46. Onlara Allah'tan başka yardım edecek dostlar, sahip de bulun maz. Allah, kimi saptırırsa, onun için bir yol da yoktur.
47. Allah tarafından geri çevrilmesi mümkün olmayan gün gelmeden önce Rabbınızın dâvetine olumlu cevâp verin. O gün sizin için ne bir sığınak, ne de inkâra çare vardır.
48. Öyle iken yüzçevirirlerse, biz seni onlar üzerine koruyucu gözetici (bir bekçi) olarak göndermedik. Sana gereken, sadece tebliğdir. Şüphesiz biz, insana kendi katımızdan bir rahmet tattırsak onunla sevinir. Kendi ellerinin hazırlayıp öne sürdükleri şey sebebiyle başlarına bir kötülük gelirse, o takdirde insan çok nankör olur.
49. Göklerin ve yerin mülkü Allah'ındır. Dilediğini yaratır, dilediğine kız çocuğu bağışlar, dilediğine erkek çocuğu bağışlar.

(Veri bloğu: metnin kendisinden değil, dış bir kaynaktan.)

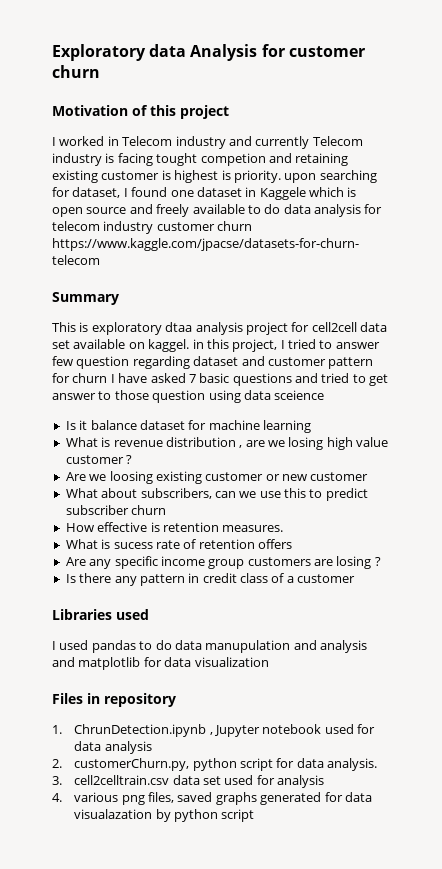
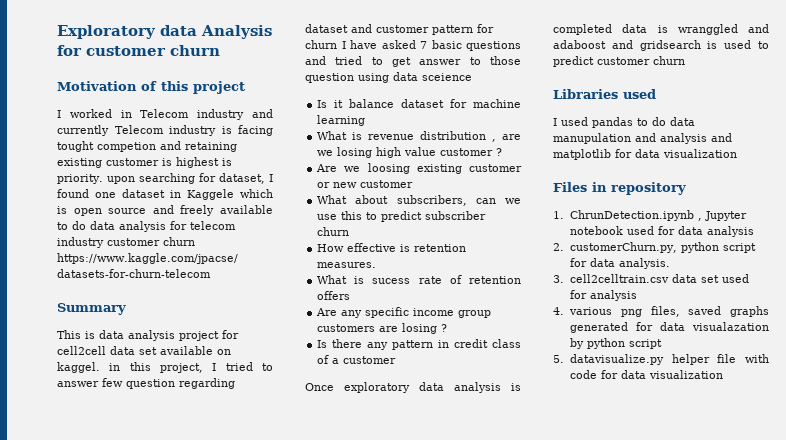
- This is exploratory dtaa analysis project for cell2cell data set available on kaggel. in this project, I tried to answer few question regarding dataset and customer pattern for churn I have asked 7 basic questions and tried to get answer to those question using data sceience
+ This is data analysis project for cell2cell data set available on kaggel. in this project, I tried to answer few question regarding dataset and customer pattern for churn I have asked 7 basic questions and tried to get answer to those question using data sceience
+ Once exploratory data analysis is completed data is wranggled and adaboost and gridsearch is used to predict customer churn
+ 5. datavisualize.py helper file with code for data visualization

50. Veya onları erkekli dişili çift (ikiz) olarak verir. Dilediğini de kısır bırakır. Şüphesiz ki O, bilendir, kudreti her şeye yetendir.
51. Allah'a yaraşır ve yakışır olmaz bir insanla konuşsun, ancak ya vahiy ile, ya perde arkasından konuşur, ya da elçi gönderip kendi izniyle dilediğini vahyeder. Şüphesiz ki O, yücedir, hikmet sahibidir.